Home Enteral Nutrition Methods, Information Warrant Attention

By Gebhart, Fred | Drug Topics, July 8, 1991 | Go to article overview

Home Enteral Nutrition Methods, Information Warrant Attention


Gebhart, Fred, Drug Topics


"We've come a long way since the beef broth and whisky enemas" that kept President Garfield alive for 79 days after an assassination attempt a century ago, Gail Rosen told an attentive audience at the NARD Rx Expo midyear meeting in Reno. Rosen is a pharmacist in the University of Maryland Medical System. "But there remains at least as much art as science in tube feeding," she cautioned.

Enteral nutrition is a promising market for at least the next decade. That was the good news. "About 50 percent of home care services address nutritional problems," she said "It's a growing area that is going to need a lot of our attention."

The bad news is that there are relatively few practical guidelines in the field. Even basic nutritional requirements are open to question. The FDA's Recommended Daily Allowances of nutrients are designed to prevent deficits, not maintain health. There are no RDAs in important areas such as fat intake, although other sources recommend limiting fat to 30 percent or less of total caloric intake.

RDAs are also based on the needs of a population under 51 years of age, not the elderly that make up the lion's share of the home care market. And as if that weren't bad enough, published RDAs assume these are healthy patients, not the borderline to severely ill who typically receive home or long-term care.

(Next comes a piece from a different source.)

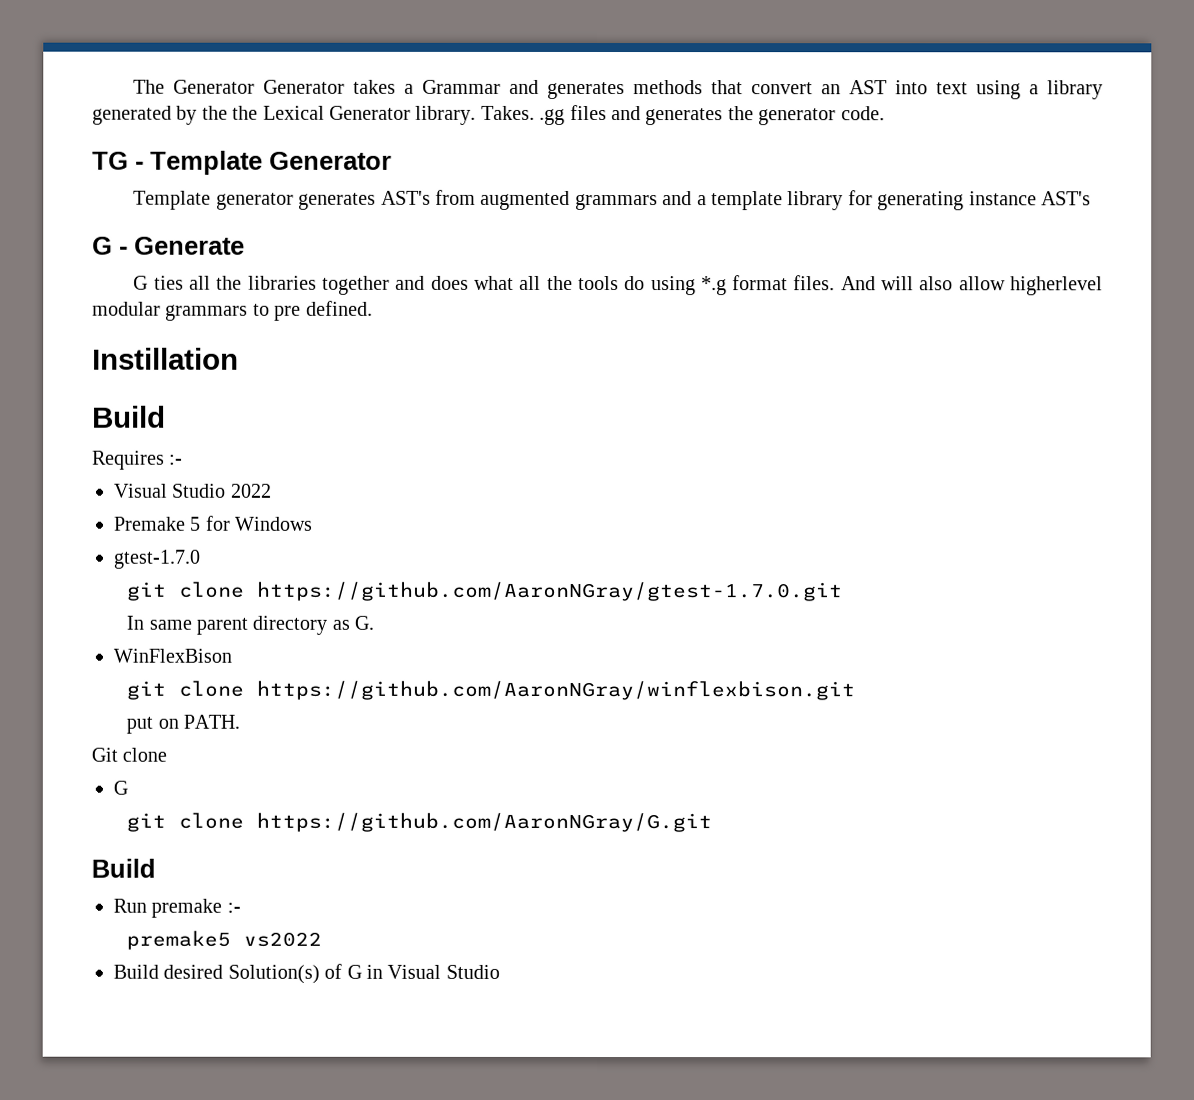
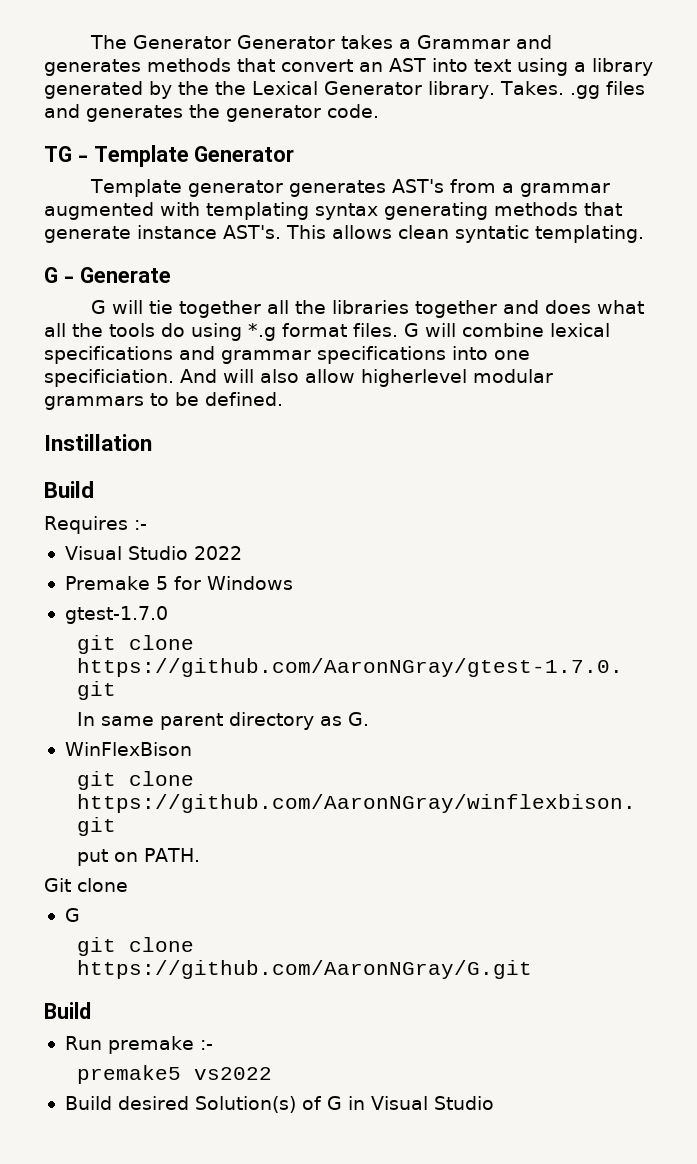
[480,190,1092,211] augmented grammars and a template library for generating instance AST's -> [502,183,611,197] [44,202,622,220] [44,225,644,243] a grammar augmented with templating syntax generating methods that generate instance AST's. This allows clean syntatic templating.
[153,275,184,290] ties -> [112,300,262,318] will tie together
(836, 283) none -> [404,323,610,337] [44,346,530,364] [44,369,174,387] G will combine lexical specifications and grammar specifications into one specificiation.
[274,305,302,321] pre -> [175,392,199,406] be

Rosen has found that patients generally respond better to short term intubation. The shorter the term, the less likely it is that swallowing and gag reflexes will disappear. Once the gag reflex disappears, the patient has no defense against aspiration of the feeding fluid. "This," she pointed out, "is often a fatal event."

If the gag reflex is intact and other conditions permit, patients should be fed into the stomach. The stomach tolerates bolus feeding, accepts a wider range of formulas, and automatically deals with osmolarity imbalance and other problems.

Patients on tube feeding for four weeks or less can use nasal tubes. Beyond four weeks, they generally need a more permanent arrangement. The safest and most practical setup for many patients is a percutaneous endoscopic gastrostomy, or PEG. …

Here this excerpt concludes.